§ Work required
Output every entry exactly as written, but omit the pictures.

§ Information shown
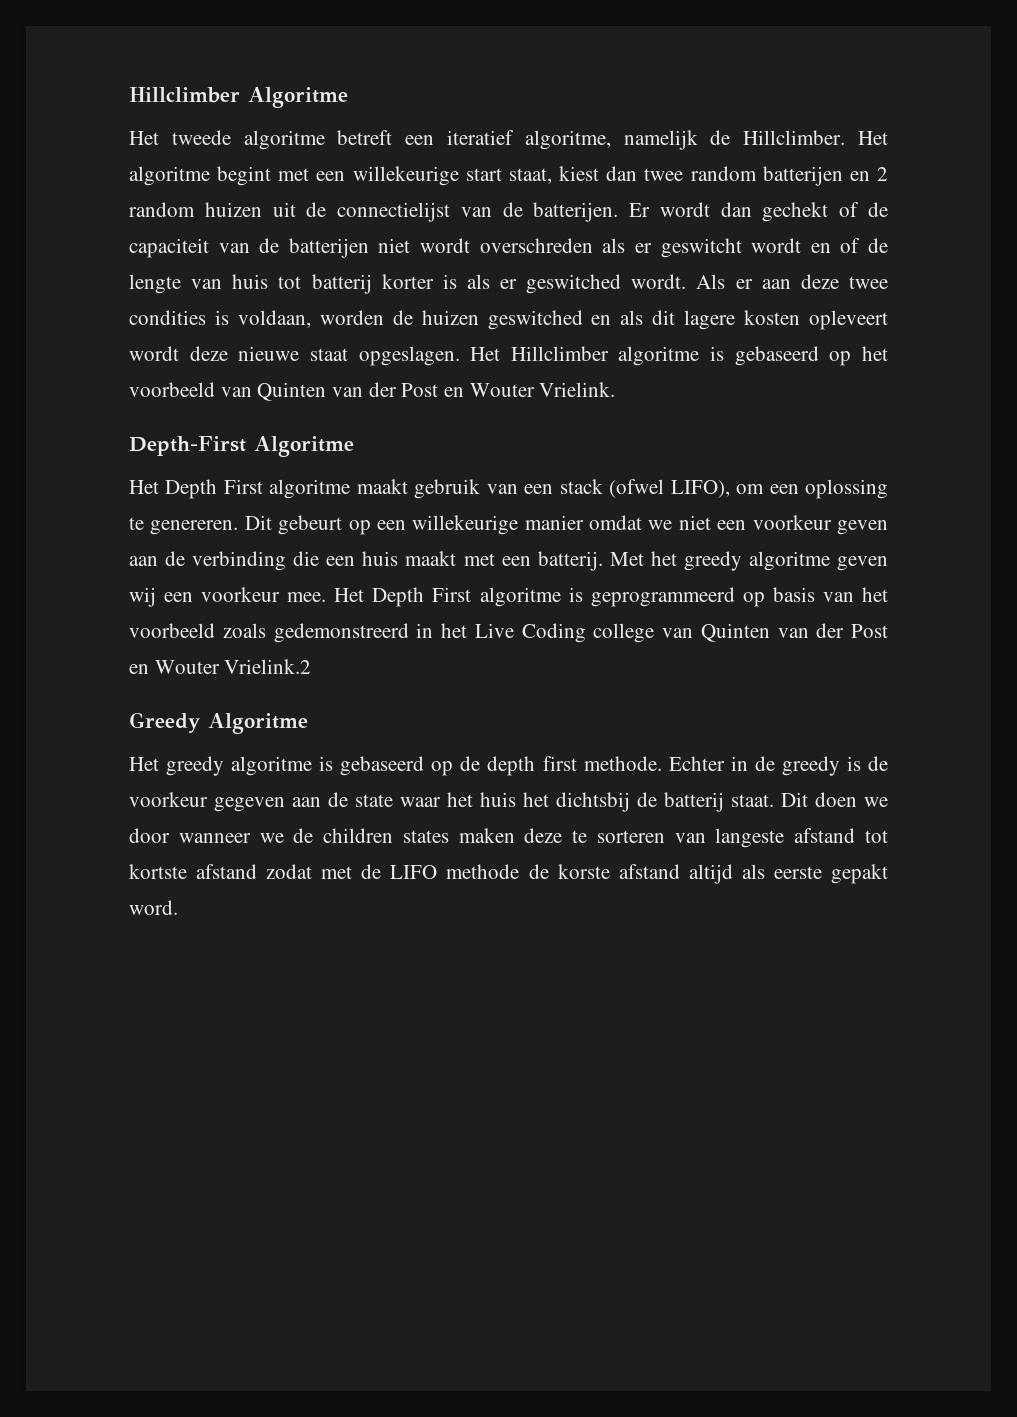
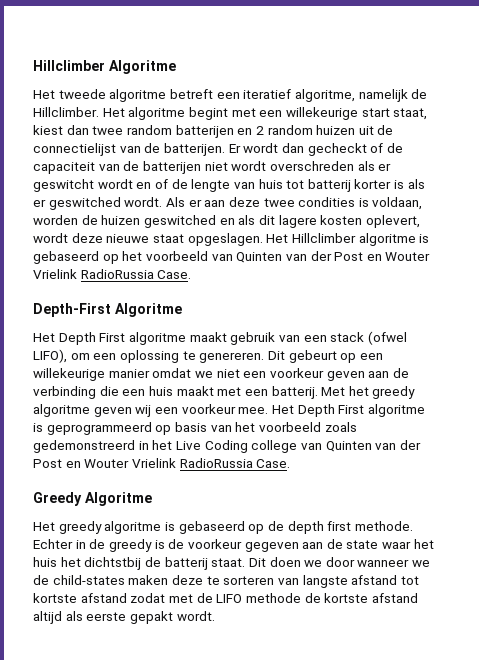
[762,202,829,222] gechekt -> [307,143,367,156] gecheckt
[809,310,888,330] opleveert -> [365,215,420,228] oplevert,
[539,382,616,397] Vrielink. -> [33,269,192,279] Vrielink RadioRussia Case.
[224,659,312,674] Vrielink.2 -> [131,458,291,468] Vrielink RadioRussia Case.
[556,792,630,812] dichtsbij -> [84,557,142,570] dichtstbij
[323,828,449,843] children states -> [52,575,125,585] child-states
[715,828,785,848] langeste -> [302,575,348,588] langste
[557,864,610,879] korste -> [324,593,369,603] kortste
[129,900,178,915] word. -> [176,611,215,621] wordt.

§ Task output
[762,202,829,222] gechekt -> [307,143,367,156] gecheckt
[809,310,888,330] opleveert -> [365,215,420,228] oplevert,
[539,382,616,397] Vrielink. -> [33,269,192,279] Vrielink RadioRussia Case.
[224,659,312,674] Vrielink.2 -> [131,458,291,468] Vrielink RadioRussia Case.
[556,792,630,812] dichtsbij -> [84,557,142,570] dichtstbij
[323,828,449,843] children states -> [52,575,125,585] child-states
[715,828,785,848] langeste -> [302,575,348,588] langste
[557,864,610,879] korste -> [324,593,369,603] kortste
[129,900,178,915] word. -> [176,611,215,621] wordt.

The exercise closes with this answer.